Itemized modification records
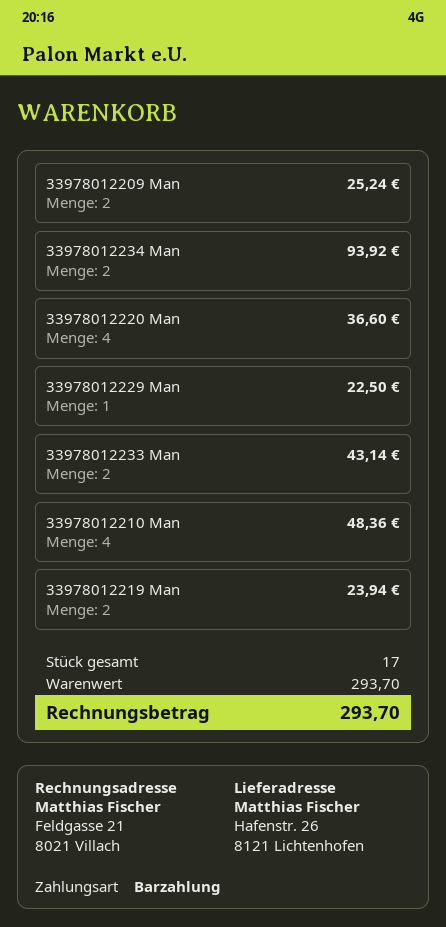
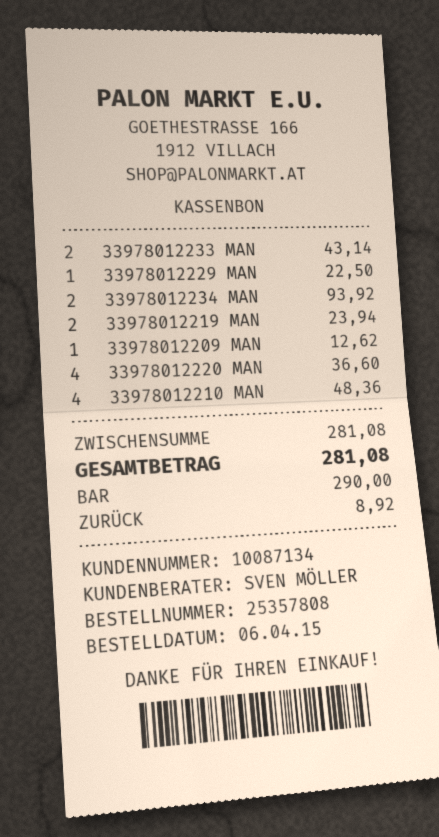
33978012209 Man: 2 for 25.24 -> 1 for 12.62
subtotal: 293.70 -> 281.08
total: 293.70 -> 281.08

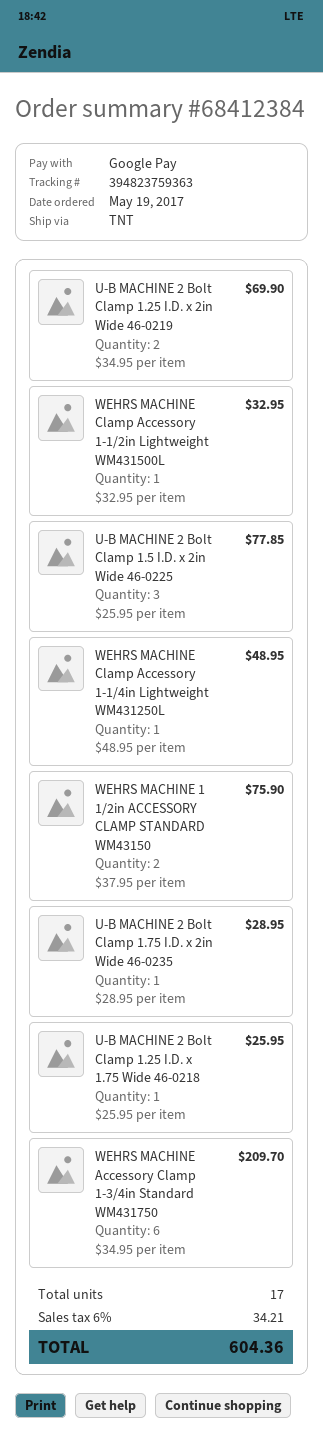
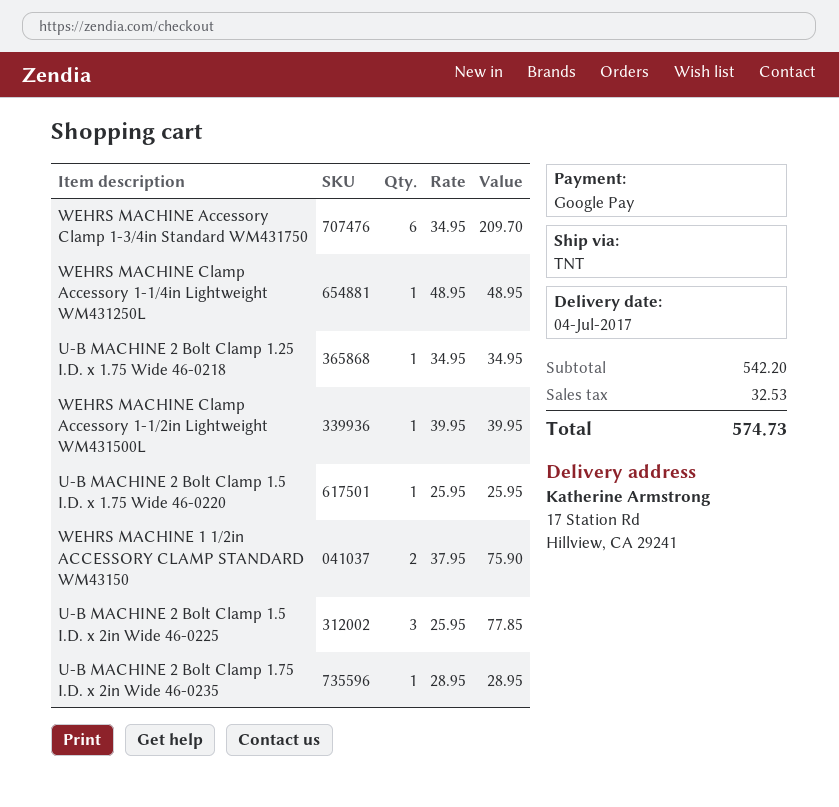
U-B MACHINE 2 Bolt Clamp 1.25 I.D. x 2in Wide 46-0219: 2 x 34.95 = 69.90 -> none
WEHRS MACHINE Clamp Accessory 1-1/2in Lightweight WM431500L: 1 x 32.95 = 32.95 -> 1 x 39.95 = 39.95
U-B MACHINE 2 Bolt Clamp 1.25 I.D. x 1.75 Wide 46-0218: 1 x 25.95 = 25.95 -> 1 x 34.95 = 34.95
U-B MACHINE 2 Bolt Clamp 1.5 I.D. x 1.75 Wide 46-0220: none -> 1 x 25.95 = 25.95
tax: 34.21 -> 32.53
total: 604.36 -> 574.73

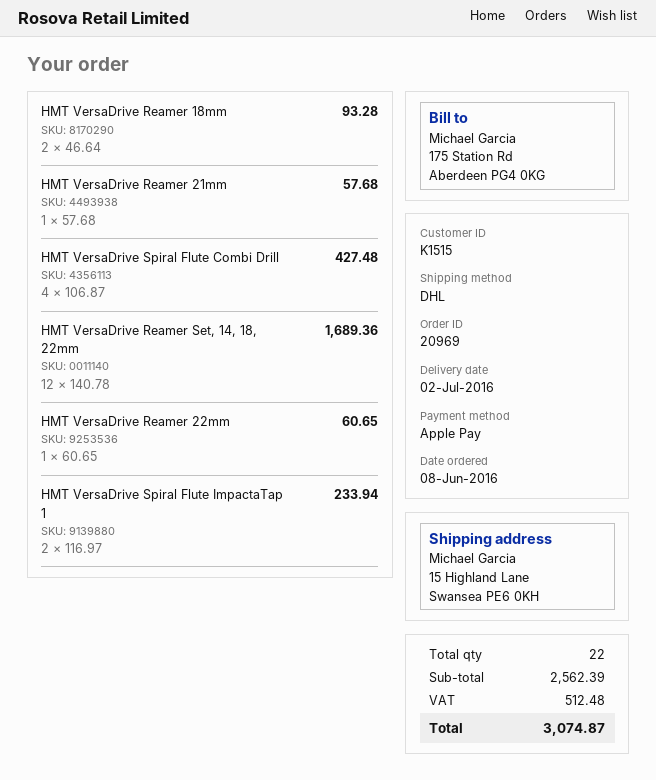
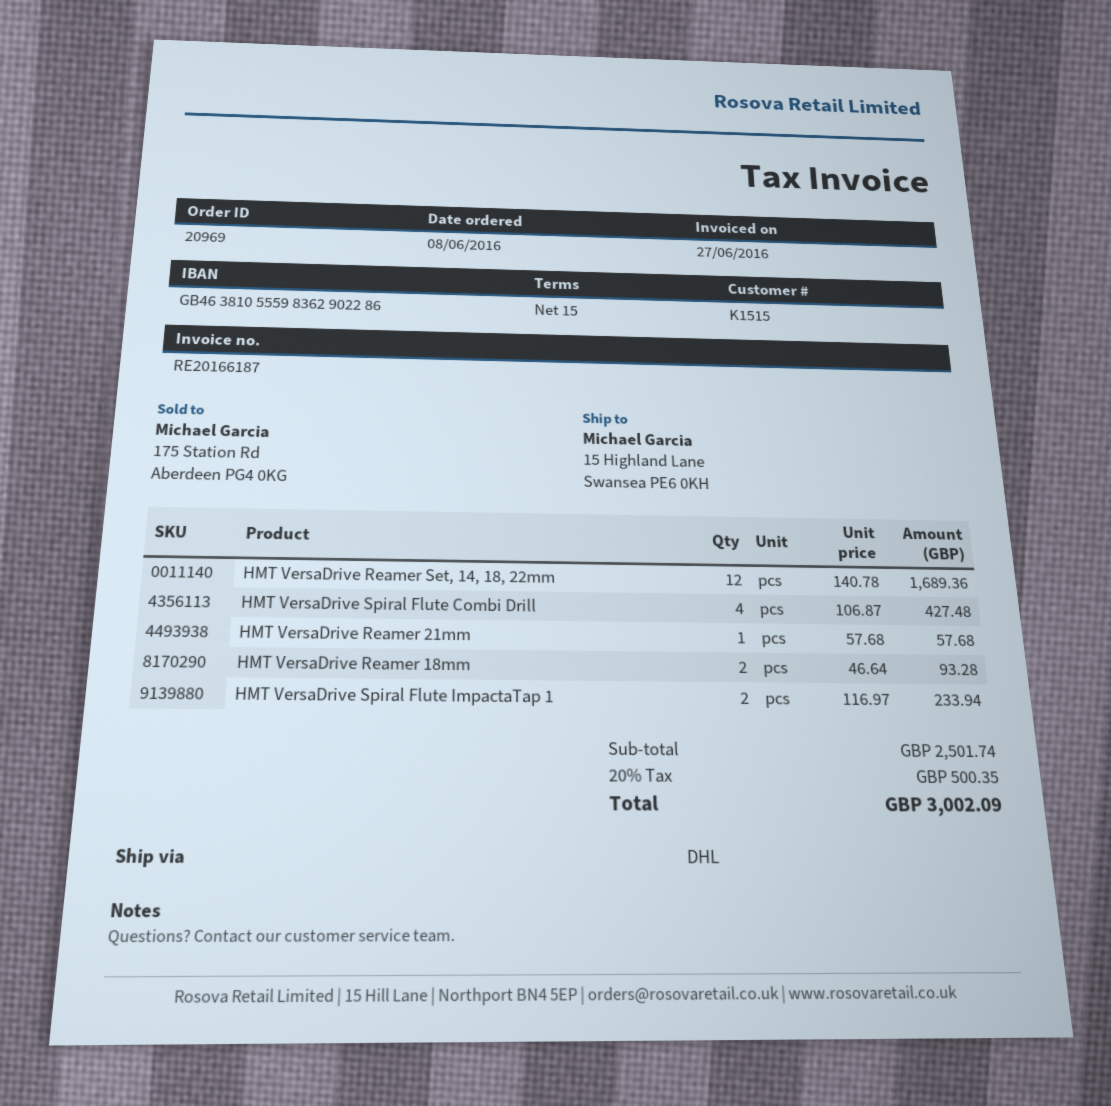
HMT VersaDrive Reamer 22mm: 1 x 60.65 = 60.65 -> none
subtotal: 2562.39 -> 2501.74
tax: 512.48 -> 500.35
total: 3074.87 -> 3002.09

▶ [Aim of the task]:
Reproduce exactly the lines that run from the line holding "subtotal: 293.70 -> 281.08" through the final line of the entries, and omit every picture.

▶ [Expected output]:
subtotal: 293.70 -> 281.08
total: 293.70 -> 281.08

U-B MACHINE 2 Bolt Clamp 1.25 I.D. x 2in Wide 46-0219: 2 x 34.95 = 69.90 -> none
WEHRS MACHINE Clamp Accessory 1-1/2in Lightweight WM431500L: 1 x 32.95 = 32.95 -> 1 x 39.95 = 39.95
U-B MACHINE 2 Bolt Clamp 1.25 I.D. x 1.75 Wide 46-0218: 1 x 25.95 = 25.95 -> 1 x 34.95 = 34.95
U-B MACHINE 2 Bolt Clamp 1.5 I.D. x 1.75 Wide 46-0220: none -> 1 x 25.95 = 25.95
tax: 34.21 -> 32.53
total: 604.36 -> 574.73

HMT VersaDrive Reamer 22mm: 1 x 60.65 = 60.65 -> none
subtotal: 2562.39 -> 2501.74
tax: 512.48 -> 500.35
total: 3074.87 -> 3002.09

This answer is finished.